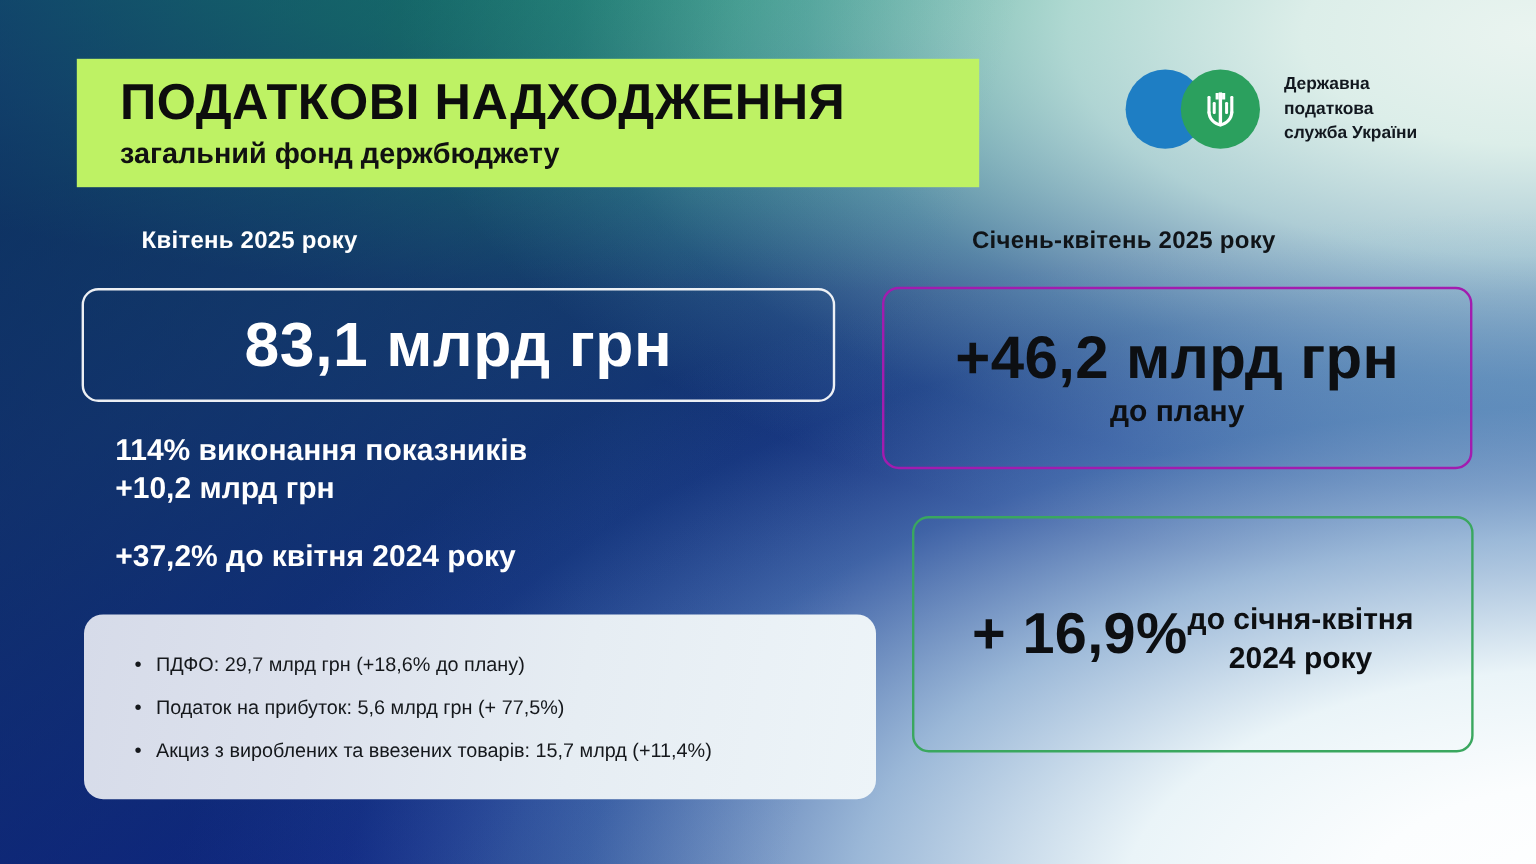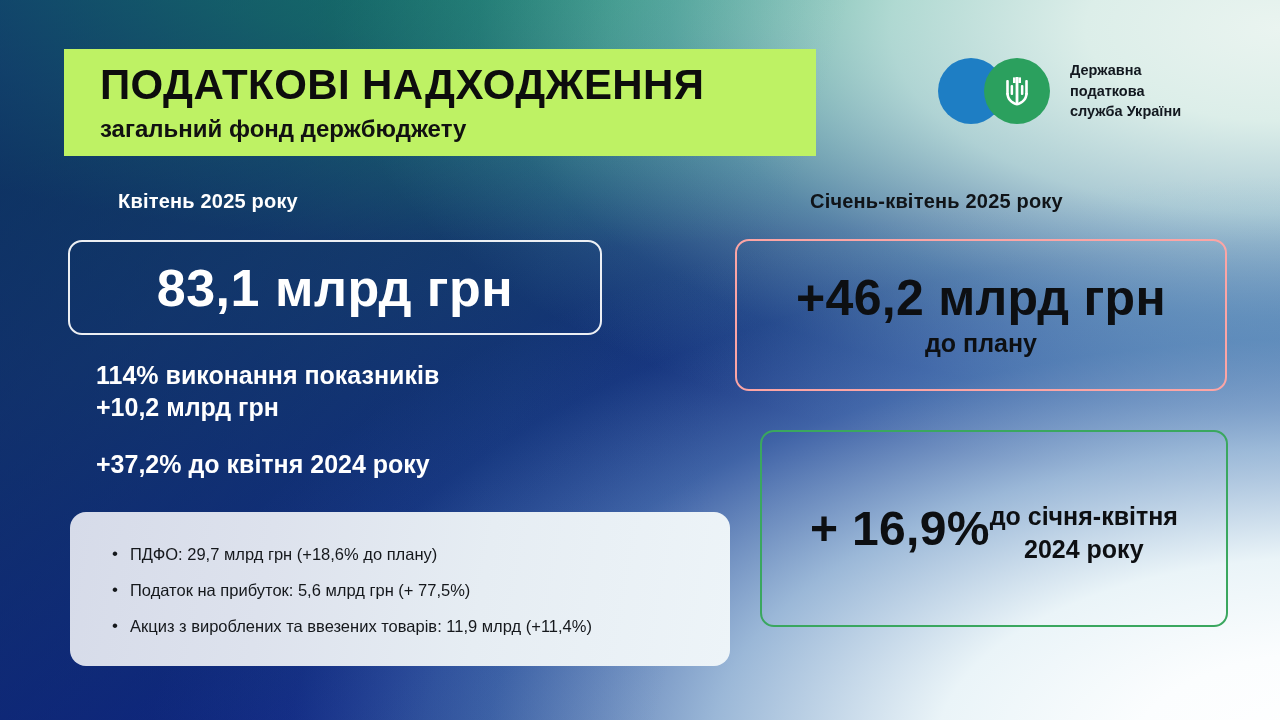--- a/index.html
+++ b/index.html
@@ -35,21 +35,21 @@
   .c-blue{position:absolute;left:0;top:0;width:66px;height:66px;border-radius:50%;background:#1e7ec4;}
   .c-green{position:absolute;left:46px;top:0;width:66px;height:66px;border-radius:50%;background:#2ba05e;
     display:flex;align-items:center;justify-content:center;}
   .logo-text{margin-left:12px;font-size:14.5px;font-weight:bold;color:#12181f;line-height:1.42;}
 
   
   .hdr-left{position:absolute;left:118px;top:190px;font-size:20px;font-weight:bold;color:#ffffff;letter-spacing:0.2px;}
   .hdr-right{position:absolute;left:810px;top:190px;font-size:20px;font-weight:bold;color:#101418;letter-spacing:0.2px;}
 
   
-  .card-left{position:absolute;left:68px;top:240px;width:534px;height:95px;
+  .card-left{position:absolute;left:68px;top:240px;width:628px;height:95px;
     border:2px solid rgba(255,255,255,0.92);border-radius:14px;
     display:flex;align-items:center;justify-content:center;box-sizing:border-box;}
   .card-left-val{font-size:52px;font-weight:bold;color:#ffffff;letter-spacing:0.5px;}
 
   
   .stats{position:absolute;left:96px;top:360px;width:600px;color:#ffffff;}
   .stat-a{font-size:25px;font-weight:bold;line-height:1.26;}
   .stat-b{font-size:25px;font-weight:bold;line-height:1.26;}
   .stat-c{font-size:25px;font-weight:bold;margin-top:26px;line-height:1.26;}
 
@@ -57,21 +57,21 @@
   .bullets{position:absolute;left:70px;top:512px;width:660px;height:154px;
     border-radius:16px;box-sizing:border-box;padding:20px 26px 18px 30px;
     background:linear-gradient(100deg,#d6dbe9 0%,#dde2ed 30%,#e6edf3 62%,#edf4f8 100%);}
   .bullets ul{margin:12px;padding:0 0 0 18px;list-style:none;}
   .bullets li{position:relative;font-size:16.5px;color:#15181c;line-height:1.33;margin-bottom:14px;}
   .bullets li:last-child{margin-bottom:0;}
   .bullets li::before{content:"\2022";position:absolute;left:-18px;top:-1px;font-size:17px;color:#15181c;}
 
   
   .card-r1{position:absolute;left:735px;top:239px;width:492px;height:152px;
-    border:2px solid #fca5a5;border-radius:14px;box-sizing:border-box;
+    border:2px solid #a21caf;border-radius:14px;box-sizing:border-box;
     display:flex;flex-direction:column;align-items:center;justify-content:center;}
   .r1-val{font-size:50px;font-weight:bold;color:#0d0f12;letter-spacing:0.3px;line-height:1.05;}
   .r1-cap{font-size:25px;font-weight:bold;color:#0d0f12;margin-top:5px;}
 
   .card-r2{position:absolute;left:760px;top:430px;width:468px;height:197px;
     border:2px solid #3aa75f;border-radius:14px;box-sizing:border-box;
     display:flex;flex-direction:row;align-items:center;justify-content:center;}
   .r2-val{font-size:48px;font-weight:bold;color:#0d0f12;letter-spacing:0.3px;line-height:1.08;}
   .r2-cap{font-size:25px;font-weight:bold;color:#0d0f12;margin-top:8px;text-align:center;line-height:1.32;}
 </style>
@@ -125,21 +125,21 @@
   <div class="stats">
     <div class="stat-a">114% виконання показників</div>
     <div class="stat-b">+10,2 млрд грн</div>
     <div class="stat-c">+37,2% до квітня 2024 року</div>
   </div>
 
   <div class="bullets">
     <ul>
       <li>ПДФО: 29,7 млрд грн (+18,6% до плану)</li>
       <li>Податок на прибуток: 5,6 млрд грн (+ 77,5%)</li>
-      <li>Акциз з вироблених та ввезених товарів: 11,9 млрд (+11,4%)</li>
+      <li>Акциз з вироблених та ввезених товарів: 15,7 млрд (+11,4%)</li>
     </ul>
   </div>
 
   <div class="hdr-right">Січень-квітень 2025 року</div>
 
   <div class="card-r1">
     <div class="r1-val">+46,2 млрд грн</div>
     <div class="r1-cap">до плану</div>
   </div>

________________________

* **TASK INSTRUCTIONS**: All lines from the listing above that include "ввезених" should be shown.

* **SOLUTION**:
-      <li>Акциз з вироблених та ввезених товарів: 11,9 млрд (+11,4%)</li>
+      <li>Акциз з вироблених та ввезених товарів: 15,7 млрд (+11,4%)</li>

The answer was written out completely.